Exemples de protocoles

Protocole 1

L’anesthésie dure de 20 à 30 minutes et le TA est minimal, de 0 à 2 jours.

- Prémédication : α 2-agoniste ± du butorphanol.

- Induction : kétamine.

- Entretien : bolus α 2-agoniste + kétamine à redoser.

Une anesthésie locale à base de lidocaïne est intéressante car elle diminue l’information transmise au cerveau.

Dans une seconde option, l’entretien fait appel à une administration répétée de romifidine et de kétamine, un quart à un tiers des doses d’induction à 10 à 15 minutes d’intervalle.

L’analgésie est optimisée.

Il peut être recommandé :

- une anesthésie locorégionale (lidocaïne) ± butorphanol ;

- de raffiner le geste chirurgical.

Le défaut de ce protocole réside dans une myorelaxation limitée, selon l’acte à réaliser.

La profondeur d’anesthésie et d’analgésie n’est pas non plus toujours optimale, reposant surtout sur l’α 2-agoniste, hormis lors d’association avec une anesthésie locorégionale, avec potentiellement du butorphanol. La qualité du réveil est dégradée si l’anesthésie est trop longue.

Ce n’est pas tant le protocole d’anesthésie qui limite le TA, mais la phase postopératoire. Des anti-inflammatoires (AINS), du méloxicam (TA de 3 à 5 jours), du kétoprofène (TA de 4 jours) ou de la flunixine (TA de 10 à 15 jours) peuvent être prescrits, l’antibiothérapie étant à l’appréciation du chirurgien.

Protocole 2

L’anesthésie par voie intraveineuse dure de 20 à 30 minutes, et peut atteindre jusqu’à 1 heure, avec un confort amélioré, et le temps d’attente est de 6 mois.

- Prémédication : ± acépromazine, ou αα 2-agoniste ± butorphanol.

- Induction : kétamine. Du diazépam peut être ajouté pour améliorer la qualité de l’induction. Le coucher est alors plus facile, le cheval pliant les carpes. Il est aussi plus progressif, avec une meilleure myorésolution.

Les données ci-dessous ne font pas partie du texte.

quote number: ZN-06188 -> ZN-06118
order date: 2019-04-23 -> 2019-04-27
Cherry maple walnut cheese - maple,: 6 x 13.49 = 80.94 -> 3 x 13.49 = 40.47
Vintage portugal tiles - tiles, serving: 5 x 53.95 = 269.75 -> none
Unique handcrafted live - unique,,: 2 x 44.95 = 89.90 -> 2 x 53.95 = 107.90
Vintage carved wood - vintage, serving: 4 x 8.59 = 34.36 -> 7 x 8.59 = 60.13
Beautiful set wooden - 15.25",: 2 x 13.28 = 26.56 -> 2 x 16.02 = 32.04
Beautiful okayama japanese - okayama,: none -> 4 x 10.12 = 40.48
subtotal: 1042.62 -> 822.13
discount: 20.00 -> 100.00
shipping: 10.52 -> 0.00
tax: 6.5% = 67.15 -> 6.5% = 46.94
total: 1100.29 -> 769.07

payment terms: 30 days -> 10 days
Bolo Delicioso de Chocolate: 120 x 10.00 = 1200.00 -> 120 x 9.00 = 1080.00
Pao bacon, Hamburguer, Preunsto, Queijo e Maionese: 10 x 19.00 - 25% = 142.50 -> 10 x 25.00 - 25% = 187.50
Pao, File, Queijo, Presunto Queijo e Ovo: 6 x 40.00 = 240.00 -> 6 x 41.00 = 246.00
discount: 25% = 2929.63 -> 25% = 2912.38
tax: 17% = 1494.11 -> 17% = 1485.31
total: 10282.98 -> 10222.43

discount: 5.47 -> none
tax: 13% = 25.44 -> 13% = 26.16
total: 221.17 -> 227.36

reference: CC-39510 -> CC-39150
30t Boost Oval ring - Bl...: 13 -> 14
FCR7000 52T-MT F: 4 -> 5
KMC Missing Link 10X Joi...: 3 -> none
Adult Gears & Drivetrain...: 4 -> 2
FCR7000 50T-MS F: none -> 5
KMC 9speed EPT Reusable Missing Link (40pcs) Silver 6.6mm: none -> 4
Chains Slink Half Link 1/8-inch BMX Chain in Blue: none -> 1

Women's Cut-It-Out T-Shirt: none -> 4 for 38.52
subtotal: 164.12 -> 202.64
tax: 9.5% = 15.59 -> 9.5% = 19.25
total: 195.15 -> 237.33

Et, grâce à cette myorelaxation, le praticien gagne 5 à 10 minutes d’anesthésie.

- Entretien : répéter le bolus α 2-agoniste et kétamine, ou le “triple drip” guaiacol glycéryl ether (GGE), α 2-agoniste et kétamine au goutte-à-goutte.

Optimiser l’analgésie : anesthésie locorégionale (lidocaïne) ± butorphanol (ou morphine).

Les avantages de ce protocole sont une meilleure myorelaxation, plus d’options pour l’analgésie, et une durée et une profondeur d’anesthésie optimisées.

Gwenola Touzot-Jourde Département des sciences cliniques, Oniris, à Nantes (Loire-Atlantique). Article rédigé d’après une présentation faite lors des journées annuelles de l’Avef à Paris, le 14 décembre 2017.